Enfin, le troisième élément qu’il faut considérer dans le budget, c’est la fiscalité des ménages. En la matière, il s’agit avant tout de confiance. Les ménages constituent cette dynamique qui, pour avancer, pour faire prospérer un pays, un projet de développement, a besoin d’être en confiance. Or les signaux sont inquiétants pour les ménages. Je citerai la baisse de leur pouvoir d’achat de 1,5 %, la détérioration de la situation des familles avec quelques attaques extrêmement ciblées, par exemple le quotient familial que nous avons largement évoqué ici, et la hausse de la TVA, qui n’a pas été expliquée et qui a été utilisée comme une variable d’ajustement, non comme un choix politique assumé. On se souvent des interventions à gauche de cet hémicycle expliquant que la hausse de la TVA était impossible à inclure dans un projet fiscal. Or, finalement, on y parvient. Mais ce signal sur la TVA n’est pas compris, alors qu’il aurait pu entrer dans une équation fiscale globale beaucoup plus cohérente.
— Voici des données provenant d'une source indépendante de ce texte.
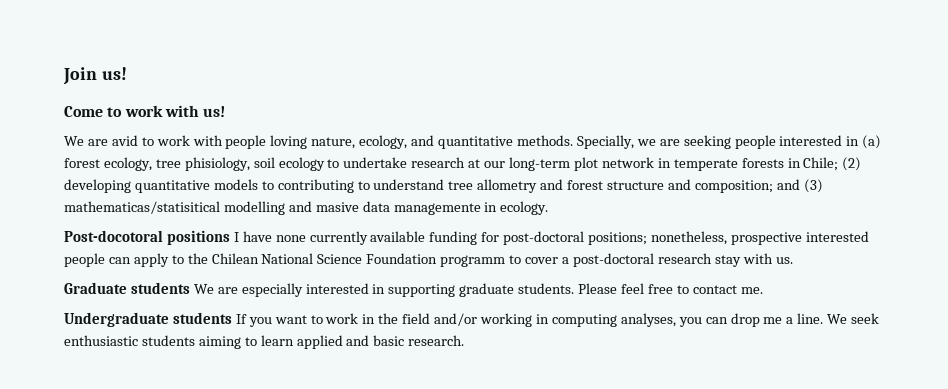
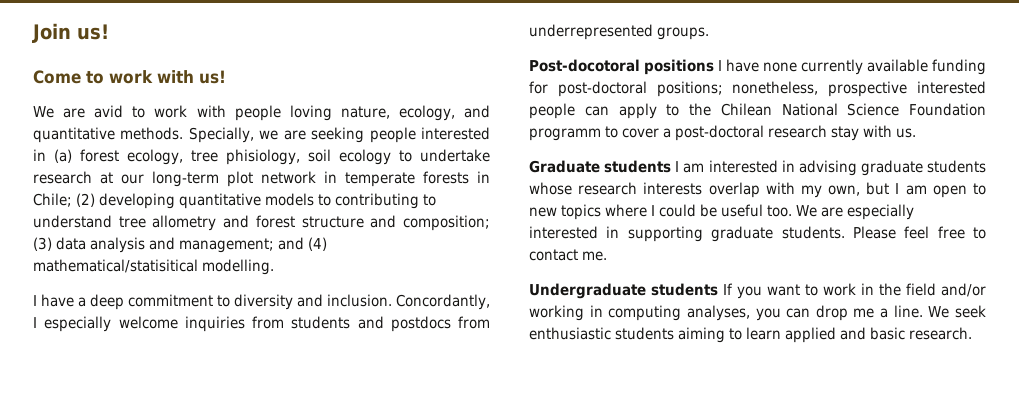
- Specially, we are seeking people interested in (a) forest ecology, tree phisiology, soil ecology to undertake research at our long-term plot network in temperate forests in Chile; (2) developing quantitative models to contributing to understand tree allometry and forest structure and composition; and (3) mathematicas/statisitical modelling and masive data managemente in ecology.
+ Specially, we are seeking people interested in (a) forest ecology, tree phisiology, soil ecology to undertake research at our long-term plot network in temperate forests in Chile; (2) developing quantitative models to contributing to understand tree allometry and forest structure and composition; (3) data analysis and management; and (4) mathematical/statisitical modelling.
+ I have a deep commitment to diversity and inclusion. Concordantly, I especially welcome inquiries from students and postdocs from underrepresented groups.
- Graduate students We are especially interested in supporting graduate students.
+ Graduate students I am interested in advising graduate students whose research interests overlap with my own, but I am open to new topics where I could be useful too. We are especially interested in supporting graduate students.

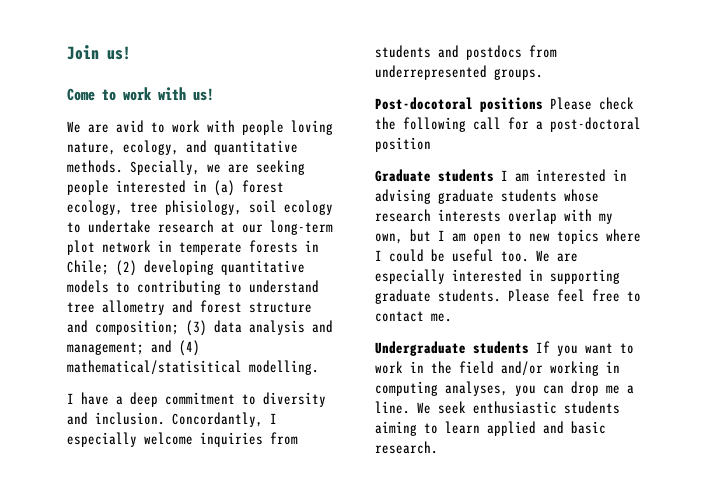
- Post-docotoral positions I have none currently available funding for post-doctoral positions; nonetheless, prospective interested people can apply to the Chilean National Science Foundation programm to cover a post-doctoral research stay with us.
+ Post-docotoral positions Please check the following call for a post-doctoral position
Quand on lit que 74 % des Français estiment que la France est en déclin, on se dit que la fiscalité mériterait d’être davantage expliquée, considérée dans cette stratégie de reprise de confiance.

Le groupe UDI, qui a fait de la fiscalité un sujet tout à fait prioritaire, avait fait quelques propositions, comme un moratoire fiscal sur cinq ans pour les ménages et les familles. Il y avait là une idée intéressante pour calmer le jeu et réintroduire de la confiance. Il avait proposé également qu’il n’y ait pas de rétroactivité, car c’est un signal extrêmement négatif aussi bien pour les ménages que pour les entreprises.

Enfin, comme je l’ai dit tout à l’heure, les deux marqueurs fondamentaux dans une doctrine fiscale sont l’incitation des entreprises et les territoires qui, par l’effet de la subsidiarité, ne méritent pas le traitement qu’ils vont subir, en particulier dans le grand Paris avec cette nouvelle autorité de tutelle, la métropole ; ils méritaient mieux aussi en matière d’accompagnement fiscal et financier.